When you print the records below, keep every word exact and leave out the images.

*Dataset records*
-- Opening Marker --

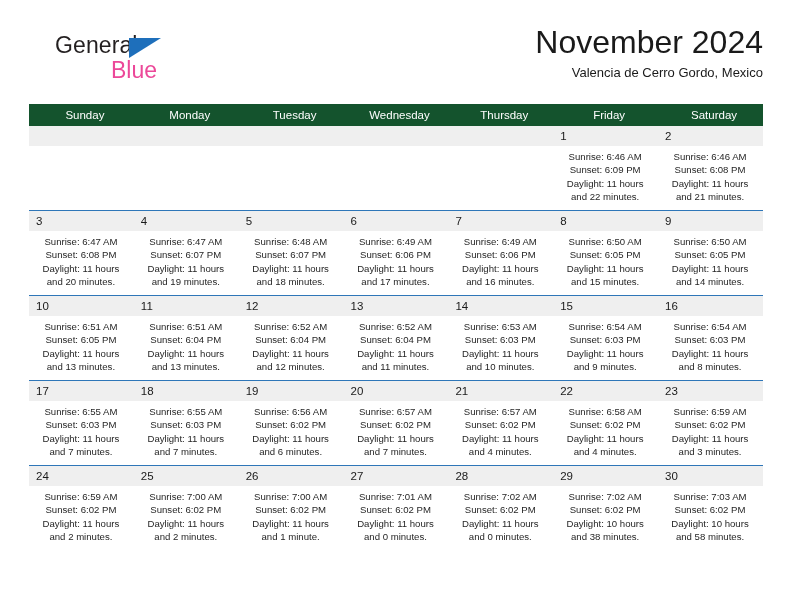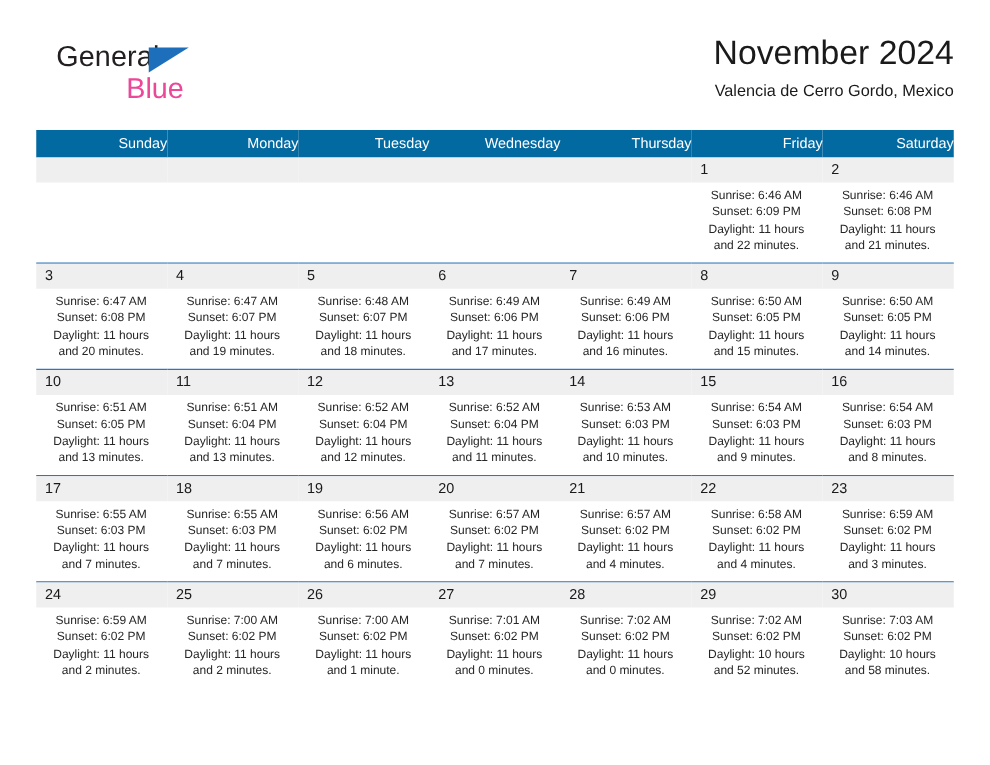--- a/index.html
+++ b/index.html
@@ -26,21 +26,21 @@
   .header {
     position: absolute;
     left: 29px;
     top: 26px;
     right: 29px;
     height: 70px;
   }
 
   .brand {
     position: absolute;
-    left: 8px;
+    left: 18px;
     top: 6px;
     width: 220px;
     height: 58px;
   }
   .brand-general {
     position: absolute;
     left: 8px;
     top: 0px;
     font-size: 23px;
     line-height: 26px;
@@ -67,21 +67,21 @@
     font-family: "Liberation Sans", sans-serif;
   }
 
   .titles {
     position: absolute;
     right: 0;
     top: 0;
     text-align: right;
   }
   .cal-title {
-    font-size: 27px;
+    font-size: 32px;
     line-height: 32px;
     color: #1a1a1a;
     font-weight: normal;
     margin: 0;
     white-space: nowrap;
   }
   .cal-subtitle {
     font-size: 13px;
     line-height: 18px;
     color: #1a1a1a;
@@ -93,25 +93,25 @@
   .calendar {
     position: absolute;
     left: 29px;
     top: 104px;
     width: 734px;
     border-collapse: collapse;
     table-layout: fixed;
   }
 
   .dow-row th {
-    background: #0369a1;
+    background: #14532d;
     color: #ffffff;
     font-size: 11.5px;
     font-weight: normal;
-    text-align: right;
+    text-align: center;
     padding: 4px 0 4px 7px;
     height: 14px;
     border: none;
   }
 
   .week-row td {
     vertical-align: top;
     padding: 0;
     border: none;
     border-top: 1px solid #2e76b8;
@@ -525,21 +525,21 @@
               </div>
             </div>
           </td>
           <td>
             <div class="cell-inner">
               <div class="day-num">29</div>
               <div class="day-lines">
                 <div>Sunrise: 7:02 AM</div>
                 <div>Sunset: 6:02 PM</div>
                 <div>Daylight: 10 hours</div>
-                <div>and 52 minutes.</div>
+                <div>and 38 minutes.</div>
               </div>
             </div>
           </td>
           <td>
             <div class="cell-inner">
               <div class="day-num">30</div>
               <div class="day-lines">
                 <div>Sunrise: 7:03 AM</div>
                 <div>Sunset: 6:02 PM</div>
                 <div>Daylight: 10 hours</div>

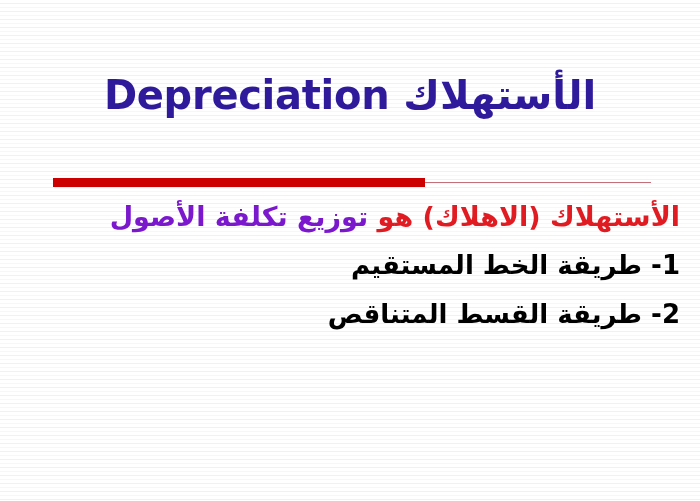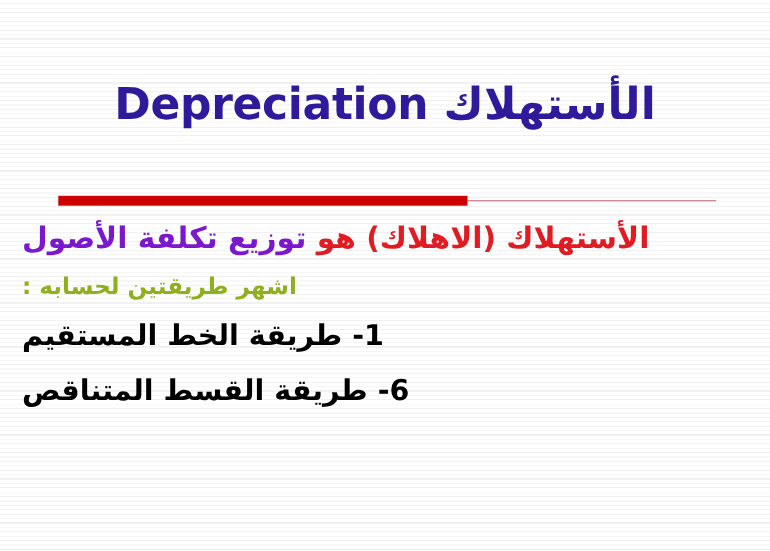--- a/index.html
+++ b/index.html
@@ -80,21 +80,21 @@
     height: 1px;
     background: #C4707A;
   }
 
   
   #body-block {
     position: absolute;
     left: 20px;
     right: 20px;
     top: 200px;
-    text-align: left;
+    text-align: right;
     direction: rtl;
   }
 
   .body-line {
     white-space: nowrap;
     font-weight: bold;
   }
 
   .line-definition {
     font-size: 27px;
@@ -134,21 +134,20 @@
   </div>
 
   <div id="body-block">
 
     <div class="body-line line-definition">
       <span class="seg-red">الأستهلاك (الاهلاك) هو</span>
       <span class="seg-purple">توزيع تكلفة الأصول</span>
     </div>
 
 
-    <div class="body-line line-methods-intro">اشهر طريقتين لحسابه :</div>
 
     <div class="body-line line-method">1- طريقة الخط المستقيم</div>
 
-    <div class="body-line line-method">6- طريقة القسط المتناقص</div>
+    <div class="body-line line-method">2- طريقة القسط المتناقص</div>
 
   </div>
 
 </div>
 
 </body></html>

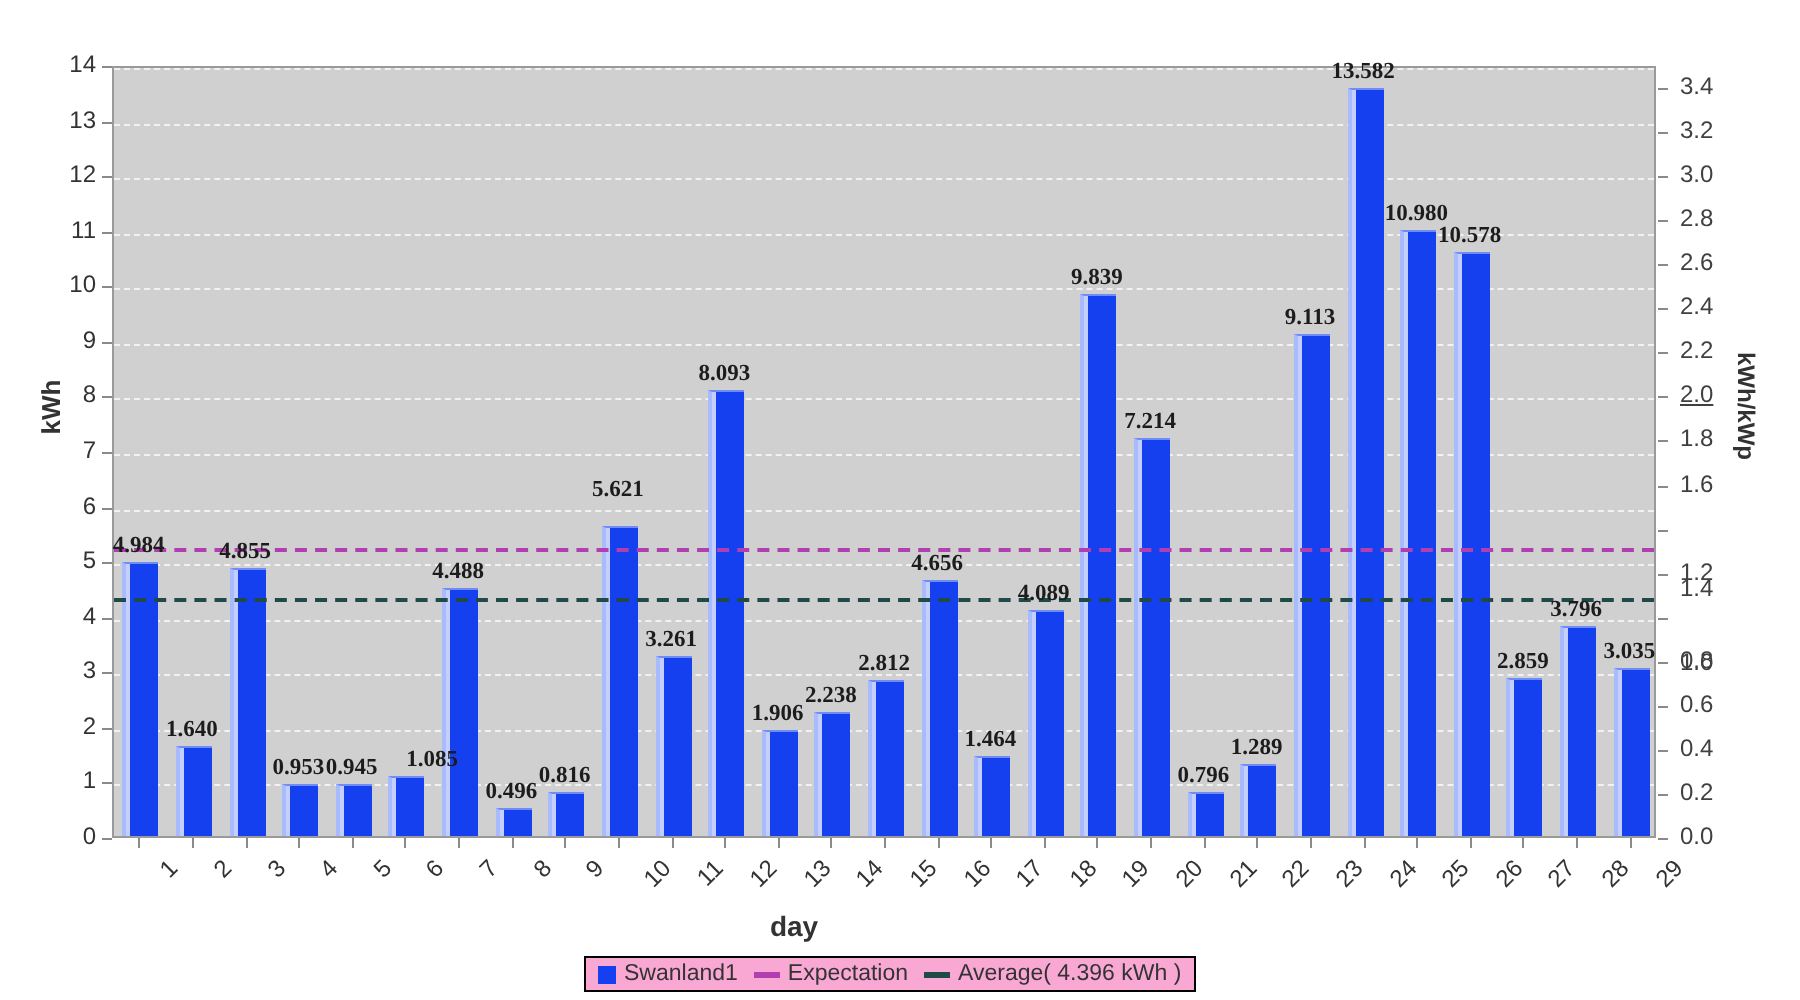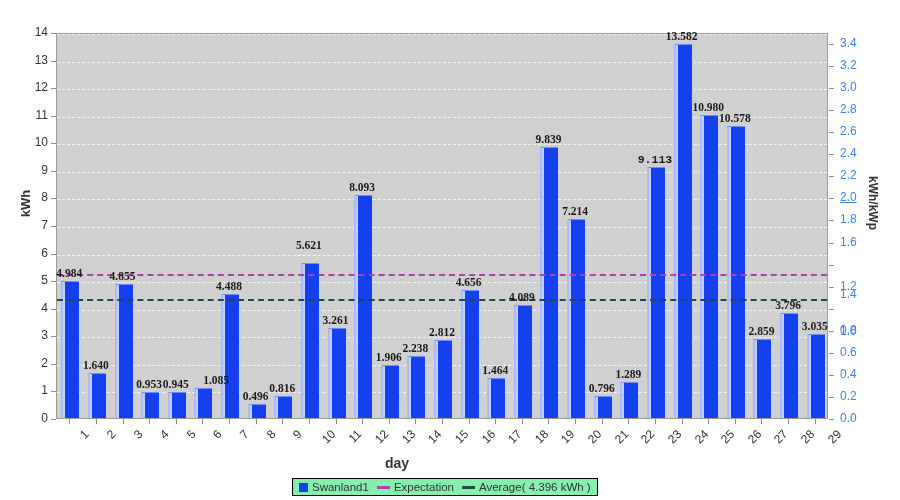--- a/index.html
+++ b/index.html
@@ -61,21 +61,21 @@
   }
   .ylabel{
     position:absolute;
     text-align:right;
     font-size:12px;color:#333;
     white-space:nowrap;
   }
   .ylabel-right{
     position:absolute;
     text-align:left;
-    font-size:12px;color:#3b82f6;
+    font-size:12px;color:#404040;
     white-space:nowrap;
   }
   .tickmark{
     position:absolute;
     width:5px;height:0;border-top:1px solid #8a8a8a;
   }
 
   
   .bar{
     position:absolute;
@@ -120,21 +120,21 @@
     top:419px;width:0;height:5px;
     border-left:1px solid #8a8a8a;
   }
 
   
   #legend{
     position:absolute;
     left:292px;top:478px;
     height:18px;
     border:1px solid #000;
-    background:#86efac;
+    background:#f9a8d4;
     display:flex;align-items:center;
     padding:0 6px;
     gap:8px;
     box-sizing:border-box;
   }
   .legend-item{display:flex;align-items:center;gap:4px;}
   .legend-swatch-box{width:9px;height:9px;background:#1540f0;display:inline-block;}
   .legend-swatch-line{width:13px;height:0;border-top:3px solid #b13fb1;display:inline-block;}
   .legend-swatch-line.avg{border-top-color:#1f4a45;}
   .legend-text{font-size:11.5px;color:#333;white-space:nowrap;}
@@ -422,20 +422,20 @@
     <div class="bar-label" style="left: 366.759px; width: 44px; top: 351.449px;">1.906</div>
     <div class="bar-label" style="left: 393.379px; width: 44px; top: 342.295px;">2.238</div>
     <div class="bar-label" style="left: 420px; width: 44px; top: 326.469px;">2.812</div>
     <div class="bar-label" style="left: 446.621px; width: 44px; top: 275.627px;">4.656</div>
     <div class="bar-label" style="left: 473.241px; width: 44px; top: 363.635px;">1.464</div>
     <div class="bar-label" style="left: 499.862px; width: 44px; top: 291.26px;">4.089</div>
     <div class="bar-label" style="left: 526.483px; width: 44px; top: 132.725px;">9.839</div>
     <div class="bar-label" style="left: 553.103px; width: 44px; top: 205.1px;">7.214</div>
     <div class="bar-label" style="left: 579.724px; width: 44px; top: 382.053px;">0.796</div>
     <div class="bar-label" style="left: 606.345px; width: 44px; top: 368.46px;">1.289</div>
-    <div class="bar-label" style="left: 632.966px; width: 44px; top: 152.742px; font-family: Liberation Mono, monospace;">9.113</div>
+    <div class="bar-label" style="left: 632.966px; width: 44px; top: 152.742px;">9.113</div>
     <div class="bar-label" style="left: 659.586px; width: 44px; top: 29.5249px;">13.582</div>
     <div class="bar-label" style="left: 686.207px; width: 44px; top: 101.266px;">10.980</div>
     <div class="bar-label" style="left: 712.828px; width: 44px; top: 112.349px;">10.578</div>
     <div class="bar-label" style="left: 739.448px; width: 44px; top: 325.173px;">2.859</div>
     <div class="bar-label" style="left: 766.069px; width: 44px; top: 299.339px;">3.796</div>
     <div class="bar-label" style="left: 792.69px; width: 44px; top: 320.321px;">3.035</div>
   </div>
 
 </body></html>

-- Closing Marker --

*Exercise response*
--- a/index.html
+++ b/index.html
@@ -26,21 +26,21 @@
   .header {
     position: absolute;
     left: 29px;
     top: 26px;
     right: 29px;
     height: 70px;
   }
 
   .brand {
     position: absolute;
-    left: 8px;
+    left: 18px;
     top: 6px;
     width: 220px;
     height: 58px;
   }
   .brand-general {
     position: absolute;
     left: 8px;
     top: 0px;
     font-size: 23px;
     line-height: 26px;
@@ -67,21 +67,21 @@
     font-family: "Liberation Sans", sans-serif;
   }
 
   .titles {
     position: absolute;
     right: 0;
     top: 0;
     text-align: right;
   }
   .cal-title {
-    font-size: 27px;
+    font-size: 32px;
     line-height: 32px;
     color: #1a1a1a;
     font-weight: normal;
     margin: 0;
     white-space: nowrap;
   }
   .cal-subtitle {
     font-size: 13px;
     line-height: 18px;
     color: #1a1a1a;
@@ -93,25 +93,25 @@
   .calendar {
     position: absolute;
     left: 29px;
     top: 104px;
     width: 734px;
     border-collapse: collapse;
     table-layout: fixed;
   }
 
   .dow-row th {
-    background: #0369a1;
+    background: #14532d;
     color: #ffffff;
     font-size: 11.5px;
     font-weight: normal;
-    text-align: right;
+    text-align: center;
     padding: 4px 0 4px 7px;
     height: 14px;
     border: none;
   }
 
   .week-row td {
     vertical-align: top;
     padding: 0;
     border: none;
     border-top: 1px solid #2e76b8;
@@ -525,21 +525,21 @@
               </div>
             </div>
           </td>
           <td>
             <div class="cell-inner">
               <div class="day-num">29</div>
               <div class="day-lines">
                 <div>Sunrise: 7:02 AM</div>
                 <div>Sunset: 6:02 PM</div>
                 <div>Daylight: 10 hours</div>
-                <div>and 52 minutes.</div>
+                <div>and 38 minutes.</div>
               </div>
             </div>
           </td>
           <td>
             <div class="cell-inner">
               <div class="day-num">30</div>
               <div class="day-lines">
                 <div>Sunrise: 7:03 AM</div>
                 <div>Sunset: 6:02 PM</div>
                 <div>Daylight: 10 hours</div>

--- a/index.html
+++ b/index.html
@@ -80,21 +80,21 @@
     height: 1px;
     background: #C4707A;
   }
 
   
   #body-block {
     position: absolute;
     left: 20px;
     right: 20px;
     top: 200px;
-    text-align: left;
+    text-align: right;
     direction: rtl;
   }
 
   .body-line {
     white-space: nowrap;
     font-weight: bold;
   }
 
   .line-definition {
     font-size: 27px;
@@ -134,21 +134,20 @@
   </div>
 
   <div id="body-block">
 
     <div class="body-line line-definition">
       <span class="seg-red">الأستهلاك (الاهلاك) هو</span>
       <span class="seg-purple">توزيع تكلفة الأصول</span>
     </div>
 
 
-    <div class="body-line line-methods-intro">اشهر طريقتين لحسابه :</div>
 
     <div class="body-line line-method">1- طريقة الخط المستقيم</div>
 
-    <div class="body-line line-method">6- طريقة القسط المتناقص</div>
+    <div class="body-line line-method">2- طريقة القسط المتناقص</div>
 
   </div>
 
 </div>
 
 </body></html>

--- a/index.html
+++ b/index.html
@@ -61,21 +61,21 @@
   }
   .ylabel{
     position:absolute;
     text-align:right;
     font-size:12px;color:#333;
     white-space:nowrap;
   }
   .ylabel-right{
     position:absolute;
     text-align:left;
-    font-size:12px;color:#3b82f6;
+    font-size:12px;color:#404040;
     white-space:nowrap;
   }
   .tickmark{
     position:absolute;
     width:5px;height:0;border-top:1px solid #8a8a8a;
   }
 
   
   .bar{
     position:absolute;
@@ -120,21 +120,21 @@
     top:419px;width:0;height:5px;
     border-left:1px solid #8a8a8a;
   }
 
   
   #legend{
     position:absolute;
     left:292px;top:478px;
     height:18px;
     border:1px solid #000;
-    background:#86efac;
+    background:#f9a8d4;
     display:flex;align-items:center;
     padding:0 6px;
     gap:8px;
     box-sizing:border-box;
   }
   .legend-item{display:flex;align-items:center;gap:4px;}
   .legend-swatch-box{width:9px;height:9px;background:#1540f0;display:inline-block;}
   .legend-swatch-line{width:13px;height:0;border-top:3px solid #b13fb1;display:inline-block;}
   .legend-swatch-line.avg{border-top-color:#1f4a45;}
   .legend-text{font-size:11.5px;color:#333;white-space:nowrap;}
@@ -422,20 +422,20 @@
     <div class="bar-label" style="left: 366.759px; width: 44px; top: 351.449px;">1.906</div>
     <div class="bar-label" style="left: 393.379px; width: 44px; top: 342.295px;">2.238</div>
     <div class="bar-label" style="left: 420px; width: 44px; top: 326.469px;">2.812</div>
     <div class="bar-label" style="left: 446.621px; width: 44px; top: 275.627px;">4.656</div>
     <div class="bar-label" style="left: 473.241px; width: 44px; top: 363.635px;">1.464</div>
     <div class="bar-label" style="left: 499.862px; width: 44px; top: 291.26px;">4.089</div>
     <div class="bar-label" style="left: 526.483px; width: 44px; top: 132.725px;">9.839</div>
     <div class="bar-label" style="left: 553.103px; width: 44px; top: 205.1px;">7.214</div>
     <div class="bar-label" style="left: 579.724px; width: 44px; top: 382.053px;">0.796</div>
     <div class="bar-label" style="left: 606.345px; width: 44px; top: 368.46px;">1.289</div>
-    <div class="bar-label" style="left: 632.966px; width: 44px; top: 152.742px; font-family: Liberation Mono, monospace;">9.113</div>
+    <div class="bar-label" style="left: 632.966px; width: 44px; top: 152.742px;">9.113</div>
     <div class="bar-label" style="left: 659.586px; width: 44px; top: 29.5249px;">13.582</div>
     <div class="bar-label" style="left: 686.207px; width: 44px; top: 101.266px;">10.980</div>
     <div class="bar-label" style="left: 712.828px; width: 44px; top: 112.349px;">10.578</div>
     <div class="bar-label" style="left: 739.448px; width: 44px; top: 325.173px;">2.859</div>
     <div class="bar-label" style="left: 766.069px; width: 44px; top: 299.339px;">3.796</div>
     <div class="bar-label" style="left: 792.69px; width: 44px; top: 320.321px;">3.035</div>
   </div>
 
 </body></html>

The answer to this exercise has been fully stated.